Before and after images:
---
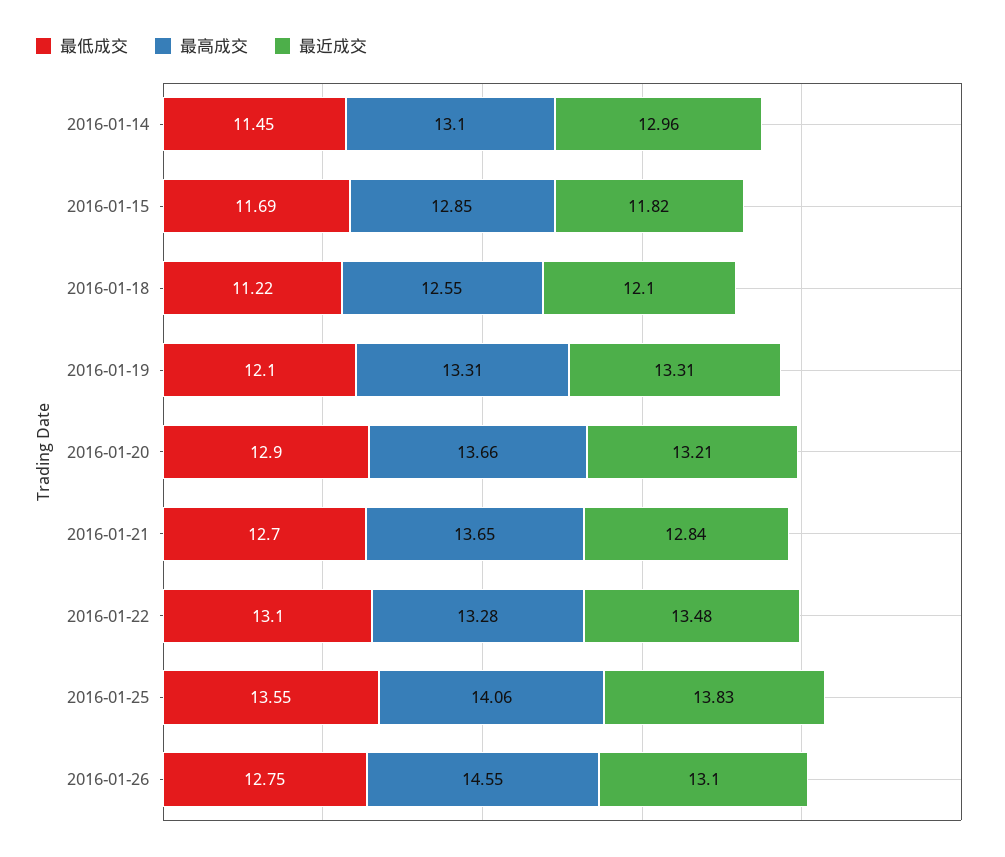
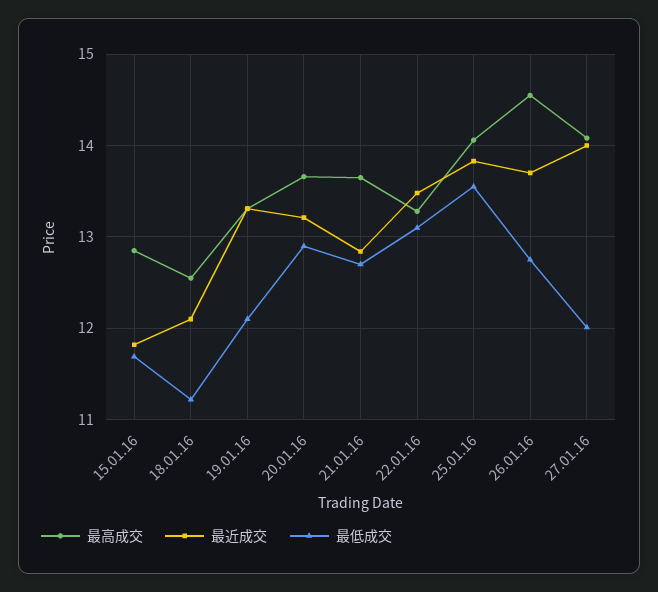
最低成交, 2016-01-14: 11.45 -> none
最高成交, 2016-01-14: 13.1 -> none
最近成交, 2016-01-14: 12.96 -> none
最近成交, 2016-01-26: 13.1 -> 13.7
最高成交, 27.01.16: none -> 14.1
最近成交, 27.01.16: none -> 14
最低成交, 27.01.16: none -> 12

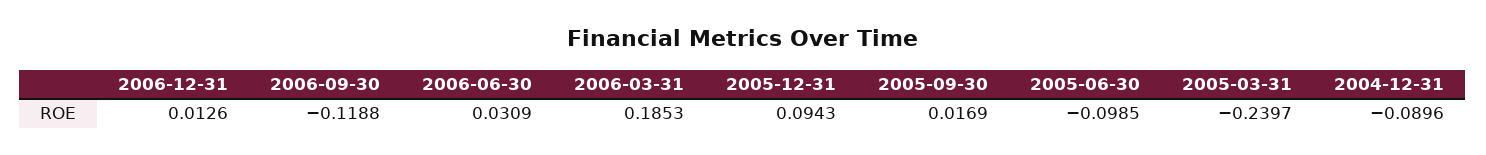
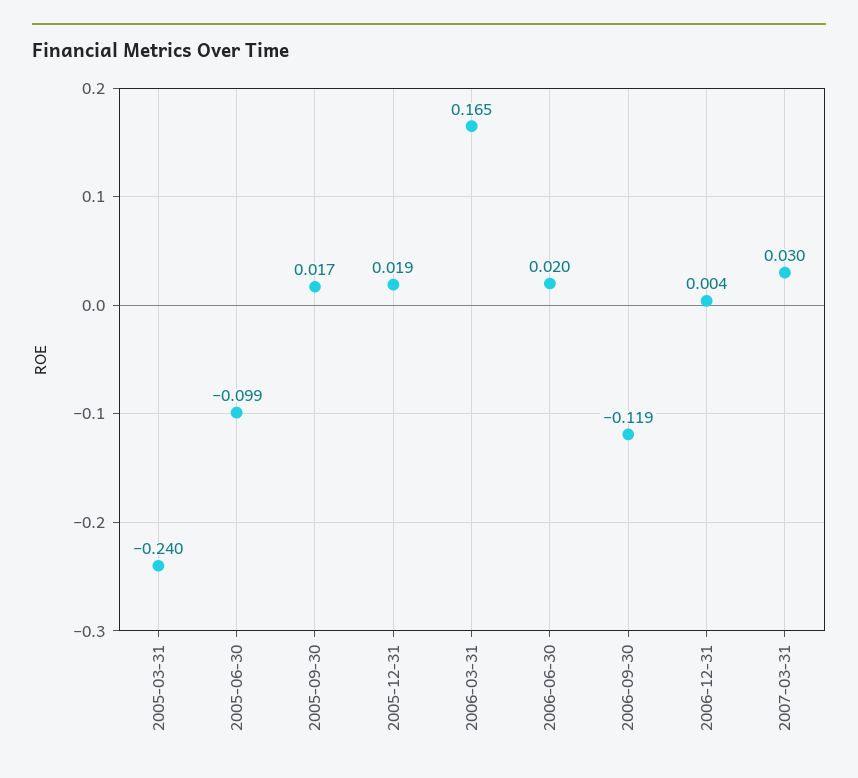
2006-12-31: 0.0126 -> 0.004
2006-06-30: 0.0309 -> 0.02
2006-03-31: 0.1853 -> 0.165
2005-12-31: 0.0943 -> 0.019
2004-12-31: -0.0896 -> none
2007-03-31: none -> 0.03

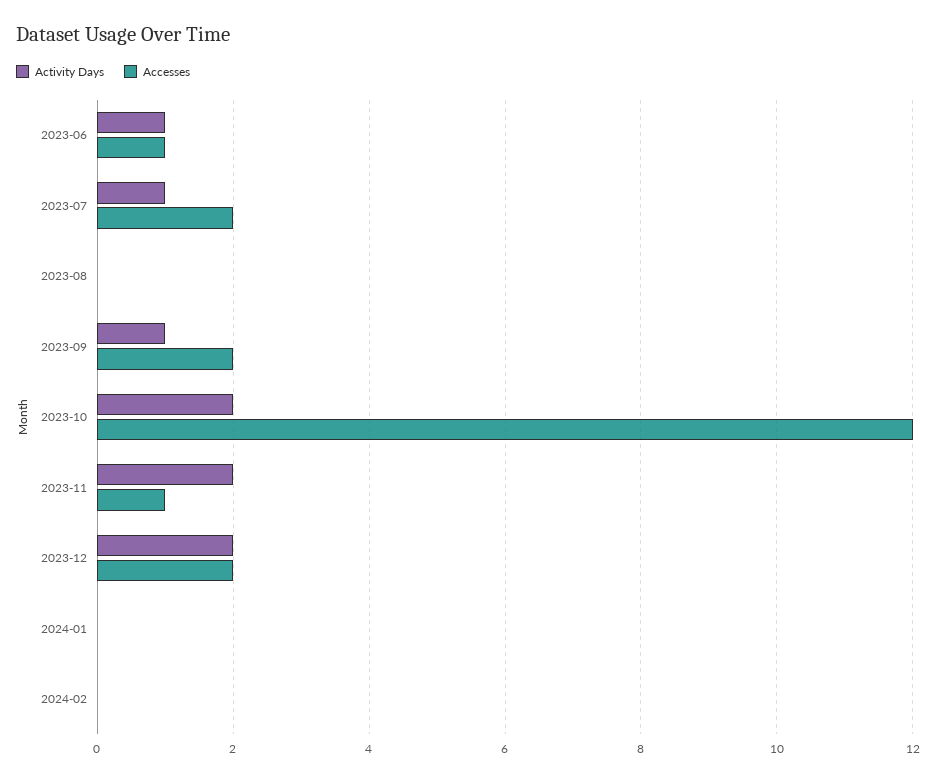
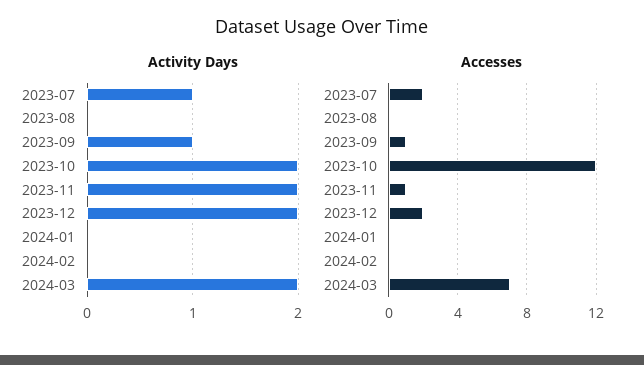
Activity Days, 2023-06: 1 -> none
Accesses, 2023-06: 1 -> none
Accesses, 2023-09: 2 -> 1
Activity Days, 2024-03: none -> 2
Accesses, 2024-03: none -> 7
---
__Goal of the exercise__
Transcribe the lines that run from the line bearing "2006-03-31: 0.1853 -> 0.165" through the last line of the data. Keep the wording exact and leave out every picture.

__Response to this exercise__
2006-03-31: 0.1853 -> 0.165
2005-12-31: 0.0943 -> 0.019
2004-12-31: -0.0896 -> none
2007-03-31: none -> 0.03

Activity Days, 2023-06: 1 -> none
Accesses, 2023-06: 1 -> none
Accesses, 2023-09: 2 -> 1
Activity Days, 2024-03: none -> 2
Accesses, 2024-03: none -> 7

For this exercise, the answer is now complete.